George Bullard: David, we’re very glad to have you with us today. I really appreciate the fact that you’re here as one of our empowering congregations ministry mobilizers, because you’re doing a really great job of this, but there may be a lot of people who do not know who you are. Give us a little brief background. Who is David Wagner?
David Waganer: That’s a good question, you know, and I can answer that in multiple ways. I could answer it that I’m a father of two children, I’m a husband of one wife for 46 years, been a Christian over 50 years and grew up in Oklahoma. Don’t hold that against me, I’m a Sooner or all the way, hard to root for orange.

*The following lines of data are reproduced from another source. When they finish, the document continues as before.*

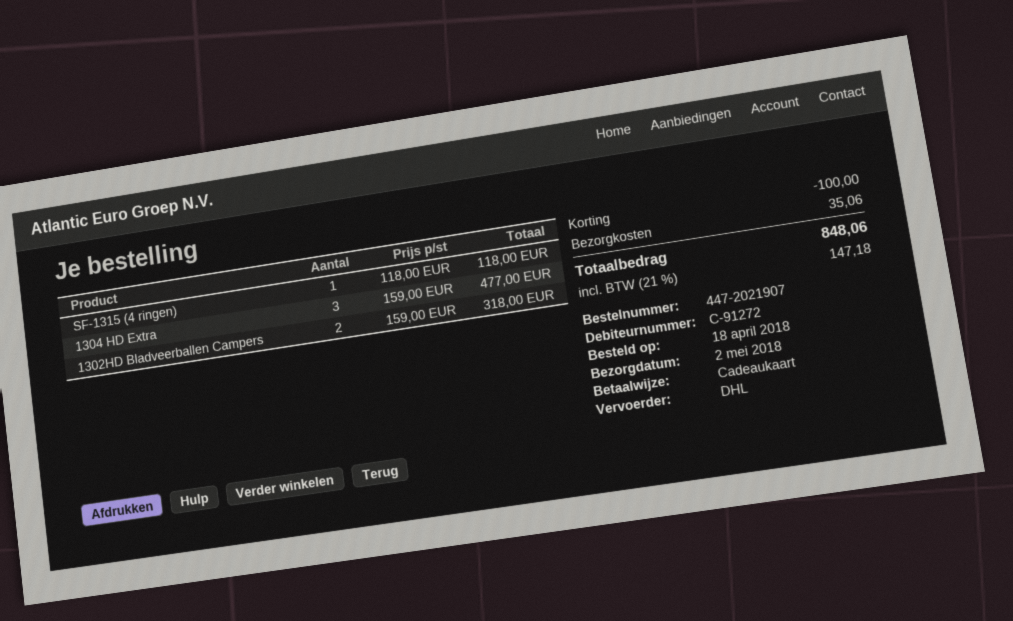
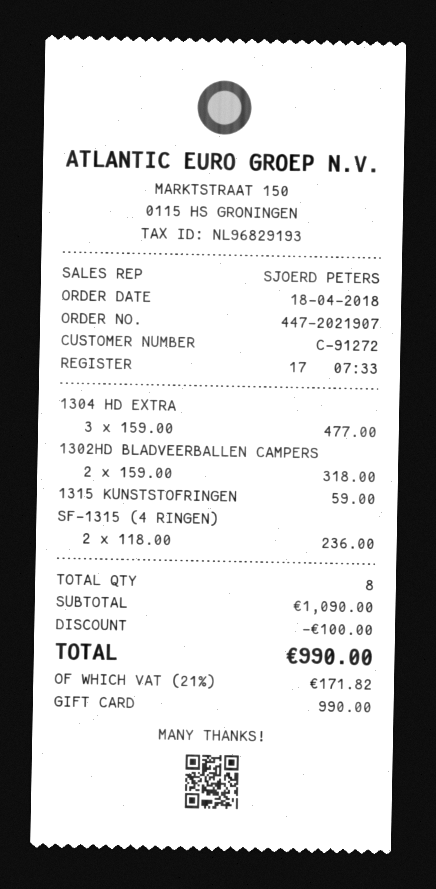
SF-1315 (4 ringen): 1 x 118.00 = 118.00 -> 2 x 118.00 = 236.00
1315 KUNSTSTOFRINGEN: none -> 1 x 59.00 = 59.00
shipping: 35.06 -> none
tax: 21% = 147.18 -> 21% = 171.82
total: 848.06 -> 990.00

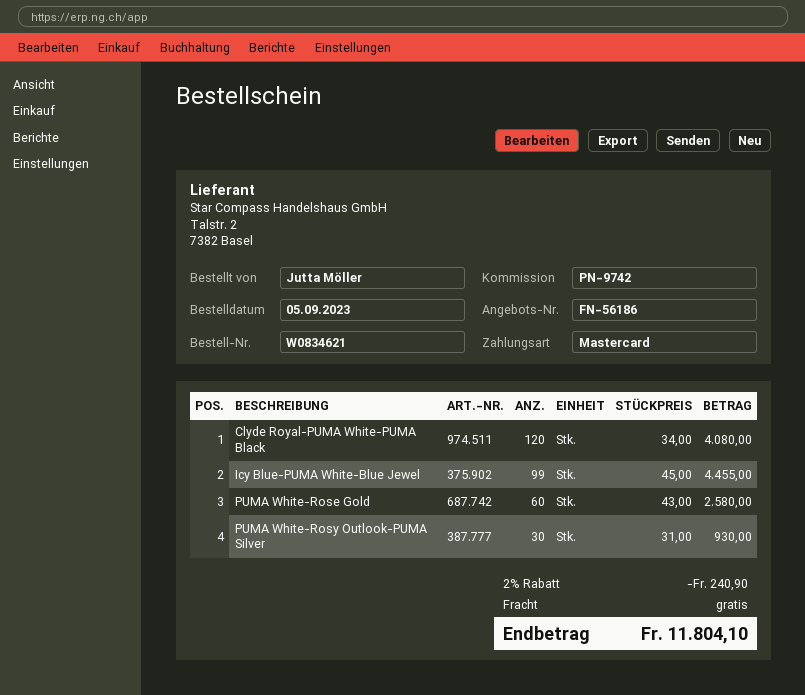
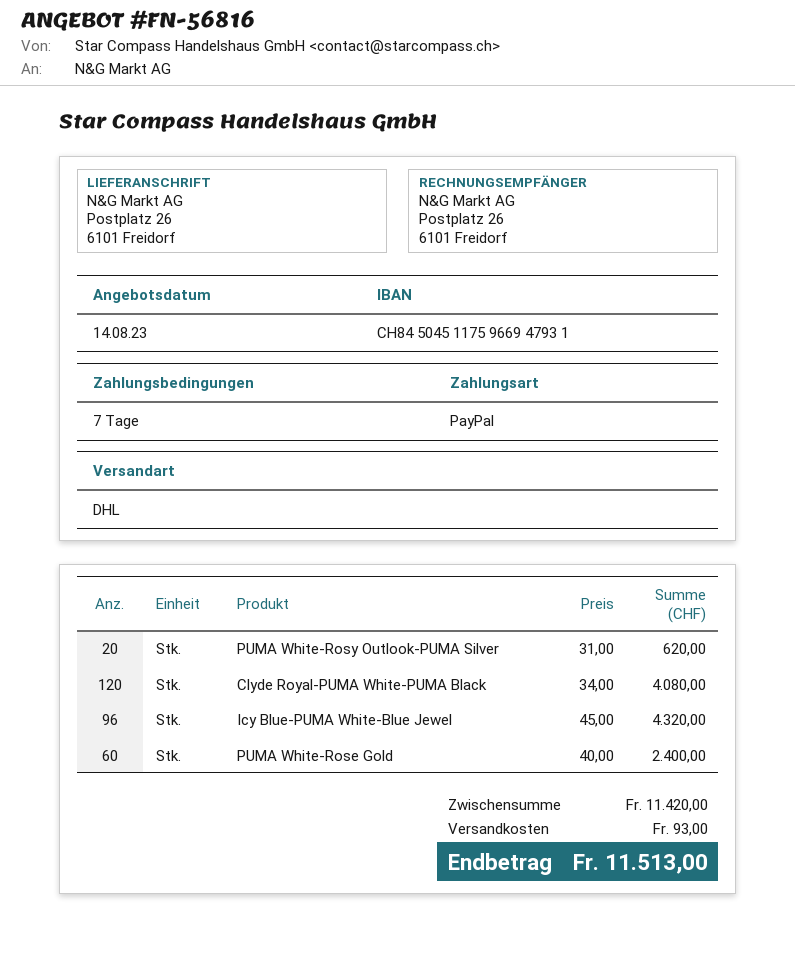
quote number: FN-56186 -> FN-56816
payment method: Mastercard -> PayPal
Icy Blue-PUMA White-Blue Jewel: 99 x 45.00 = 4455.00 -> 96 x 45.00 = 4320.00
PUMA White-Rose Gold: 60 x 43.00 = 2580.00 -> 60 x 40.00 = 2400.00
PUMA White-Rosy Outlook-PUMA Silver: 30 x 31.00 = 930.00 -> 20 x 31.00 = 620.00
discount: 2% = 240.90 -> none
shipping: 0.00 -> 93.00
total: 11804.10 -> 11513.00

George Bullard: It is, it is.
David Waganer: But you know, it’s just part of my background. I’ve worked with three different state conventions, Baptist conventions in South Carolina, Oklahoma, and then Missouri. Moved back here about 10 years ago, been working with Stewardship Development Association as their executive coordinator until December of 2017 when I took retirement as far as that role was concerned. I’ve worked with churches throughout my years of service in the denomination. I’ve worked with about 20 different interim or transitional ministries during that time. So that tells you a little bit, probably more than you wanted to know.
George Bullard: Well, no, you’re showing great intelligence. The fact that when you came to retiring, you didn’t retire to Oklahoma, you retired to South Carolina.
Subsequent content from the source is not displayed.